The report said the investigation was undertaken mainly because of the suspected biosecurity hazards.

“The biosecurity rules are there for a good reason, and it’s to protect Australia’s reputation and protect Australia’s herd,” he said.

Students walk past Murdoch University's library at dusk.
Murdoch University’s lack of governance created ‘breeding ground for misconduct’, the CCC report found. (Supplied: Murdoch University)

Breeding ground for misconduct: CCC

Murdoch University operates four farms with expenses in 2020 totaling close to $1.2 million, and revenue of less than $265,000.

Mr Thomas was responsible for the operational and financial management of the farms and associated livestock.

Mr McKechnie said in the CCC’s opinion, the university’s lack of leadership and governance contributed to the misconduct.

“He had many supervisors, none of them knew much about the farming business, he was no doubt efficient at the farming business, so they left him alone.

“To their credit, once this became known, Murdoch got in consultants and are working with those consultants to put in proper governance and processes.”

Cattle on a farm
CCC Commissioner John McKechnie QC said Mr Thomas’ actions put Australia’s cattle heard at serious risk.

University disagrees with findings

Murdoch University Vice Chancellor Andrew J Deeks dismissed the CCC’s claims.

“The university does not agree that a ‘breeding ground for misconduct’ was created,” Professor Deeks said in a statement.

“Rather, this appears to be a situation where a trusted employee did not act with the levels of integrity and professionalism expected of him.”

Professor Deeks said the situation was “disappointing”.

Murdoch University has begun a disciplinary process “to deal with the matters identified in the CCC report”.

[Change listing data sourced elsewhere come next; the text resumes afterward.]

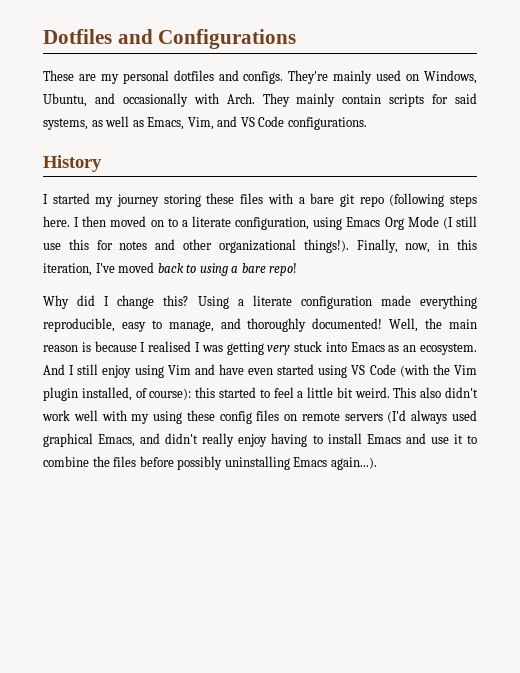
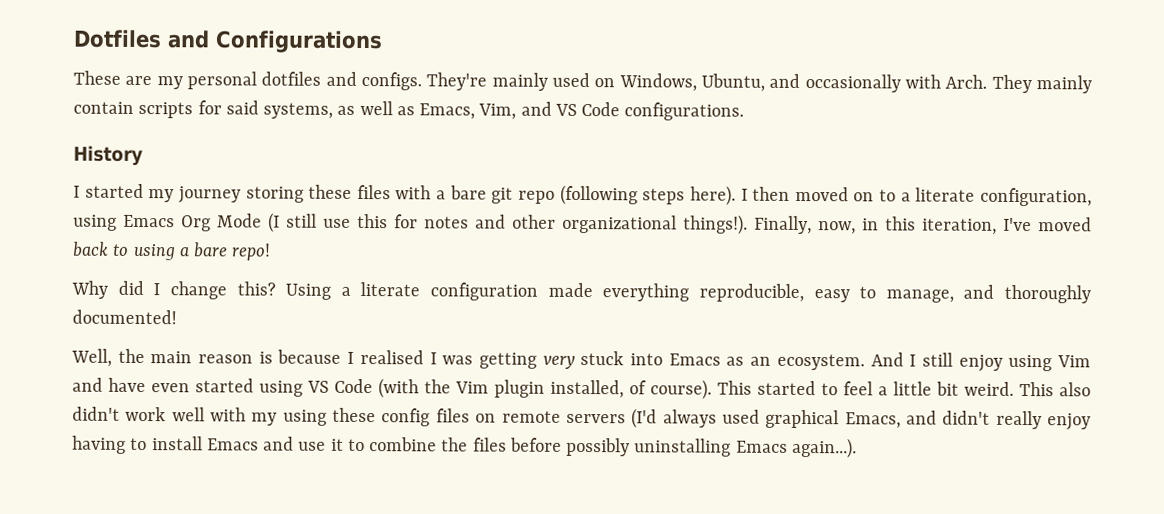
- I started my journey storing these files with a bare git repo (following steps here.
+ I started my journey storing these files with a bare git repo (following steps here).
- Using a literate configuration made everything reproducible, easy to manage, and thoroughly documented! Well, the main reason is because I realised I was getting very stuck into Emacs as an ecosystem.
+ Using a literate configuration made everything reproducible, easy to manage, and thoroughly documented!
+ Well, the main reason is because I realised I was getting very stuck into Emacs as an ecosystem.
- And I still enjoy using Vim and have even started using VS Code (with the Vim plugin installed, of course): this started to feel a little bit weird.
+ And I still enjoy using Vim and have even started using VS Code (with the Vim plugin installed, of course). This started to feel a little bit weird.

Mr Thomas declined to comment.

A spokesperson for the WA Department of Primary Industries and Regional Development department said livestock traceability and biosecurity had “never been more important than it is currently”.

“It is important for all persons involved in the livestock industry to ensure their obligations are properly understood and met.

“Failure to meet those statutory obligations puts our livestock industries at risk.”